Entries supplied:

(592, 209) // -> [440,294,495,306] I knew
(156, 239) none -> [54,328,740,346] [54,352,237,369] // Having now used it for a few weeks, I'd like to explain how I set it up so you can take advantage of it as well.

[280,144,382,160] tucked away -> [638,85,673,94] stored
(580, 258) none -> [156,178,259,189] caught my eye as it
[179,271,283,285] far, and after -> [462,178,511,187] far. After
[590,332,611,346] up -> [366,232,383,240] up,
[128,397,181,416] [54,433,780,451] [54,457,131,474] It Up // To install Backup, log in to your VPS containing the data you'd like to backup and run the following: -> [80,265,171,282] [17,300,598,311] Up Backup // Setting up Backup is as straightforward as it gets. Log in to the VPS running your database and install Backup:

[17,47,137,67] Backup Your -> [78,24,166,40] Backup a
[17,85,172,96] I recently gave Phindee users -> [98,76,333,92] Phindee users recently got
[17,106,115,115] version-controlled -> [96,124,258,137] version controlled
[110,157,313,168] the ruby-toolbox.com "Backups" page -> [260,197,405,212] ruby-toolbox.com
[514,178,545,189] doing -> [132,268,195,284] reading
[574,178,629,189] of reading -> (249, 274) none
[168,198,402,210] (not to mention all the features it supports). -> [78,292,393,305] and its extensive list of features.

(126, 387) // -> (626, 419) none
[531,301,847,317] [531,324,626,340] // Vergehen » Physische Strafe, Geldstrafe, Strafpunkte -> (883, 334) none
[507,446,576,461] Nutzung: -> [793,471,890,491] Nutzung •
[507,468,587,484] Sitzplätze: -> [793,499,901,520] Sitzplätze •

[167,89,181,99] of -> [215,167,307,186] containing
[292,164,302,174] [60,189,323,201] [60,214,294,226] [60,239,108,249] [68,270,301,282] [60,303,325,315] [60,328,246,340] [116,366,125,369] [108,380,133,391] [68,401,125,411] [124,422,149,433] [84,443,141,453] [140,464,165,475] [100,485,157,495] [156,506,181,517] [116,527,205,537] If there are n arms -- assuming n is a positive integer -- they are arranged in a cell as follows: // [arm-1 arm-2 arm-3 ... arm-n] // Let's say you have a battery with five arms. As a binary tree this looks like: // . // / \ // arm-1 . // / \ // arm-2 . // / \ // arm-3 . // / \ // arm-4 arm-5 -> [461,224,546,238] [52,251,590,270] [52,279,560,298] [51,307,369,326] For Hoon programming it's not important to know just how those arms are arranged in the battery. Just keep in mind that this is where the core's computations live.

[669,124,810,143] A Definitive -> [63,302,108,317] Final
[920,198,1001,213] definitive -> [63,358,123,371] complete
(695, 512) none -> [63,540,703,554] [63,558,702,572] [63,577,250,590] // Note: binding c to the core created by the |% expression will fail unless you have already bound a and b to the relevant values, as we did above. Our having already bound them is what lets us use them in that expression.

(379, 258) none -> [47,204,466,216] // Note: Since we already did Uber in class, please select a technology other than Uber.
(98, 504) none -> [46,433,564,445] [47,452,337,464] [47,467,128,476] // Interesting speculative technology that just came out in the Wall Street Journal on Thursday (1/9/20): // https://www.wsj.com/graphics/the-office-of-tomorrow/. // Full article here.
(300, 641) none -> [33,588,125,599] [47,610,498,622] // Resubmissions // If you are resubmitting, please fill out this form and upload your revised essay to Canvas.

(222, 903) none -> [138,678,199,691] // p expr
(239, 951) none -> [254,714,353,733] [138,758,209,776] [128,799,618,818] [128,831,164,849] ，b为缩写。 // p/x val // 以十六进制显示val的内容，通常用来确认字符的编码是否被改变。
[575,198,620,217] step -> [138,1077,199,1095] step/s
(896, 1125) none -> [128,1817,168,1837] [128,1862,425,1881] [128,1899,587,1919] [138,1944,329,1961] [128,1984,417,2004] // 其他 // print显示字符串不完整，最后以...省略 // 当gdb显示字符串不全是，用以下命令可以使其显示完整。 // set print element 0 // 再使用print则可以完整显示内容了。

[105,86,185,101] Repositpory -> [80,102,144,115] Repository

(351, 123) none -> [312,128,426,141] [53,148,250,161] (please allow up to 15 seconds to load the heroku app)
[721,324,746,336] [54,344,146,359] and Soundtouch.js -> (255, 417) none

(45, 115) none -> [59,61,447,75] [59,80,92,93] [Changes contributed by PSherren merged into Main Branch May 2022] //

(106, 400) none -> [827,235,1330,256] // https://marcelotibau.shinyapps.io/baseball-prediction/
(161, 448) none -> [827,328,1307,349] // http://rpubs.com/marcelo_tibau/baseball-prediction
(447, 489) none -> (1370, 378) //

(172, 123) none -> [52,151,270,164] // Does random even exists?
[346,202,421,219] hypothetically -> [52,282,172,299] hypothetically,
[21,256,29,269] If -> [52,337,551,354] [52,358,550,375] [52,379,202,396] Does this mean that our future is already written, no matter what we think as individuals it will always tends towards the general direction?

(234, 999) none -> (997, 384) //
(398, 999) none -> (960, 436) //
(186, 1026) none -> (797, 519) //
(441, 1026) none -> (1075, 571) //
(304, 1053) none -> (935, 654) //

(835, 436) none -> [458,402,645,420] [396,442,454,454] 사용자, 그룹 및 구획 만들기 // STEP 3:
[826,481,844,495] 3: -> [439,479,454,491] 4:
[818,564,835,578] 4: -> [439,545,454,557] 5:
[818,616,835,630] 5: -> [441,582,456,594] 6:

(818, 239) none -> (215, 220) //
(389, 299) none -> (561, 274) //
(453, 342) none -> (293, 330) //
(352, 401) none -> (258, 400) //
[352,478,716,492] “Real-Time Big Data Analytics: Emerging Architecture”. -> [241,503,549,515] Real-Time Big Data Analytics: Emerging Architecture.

What needs to be done: On how many lines of the records above does the word "technology" appear? Answer with only that number.

Exercise answer: 2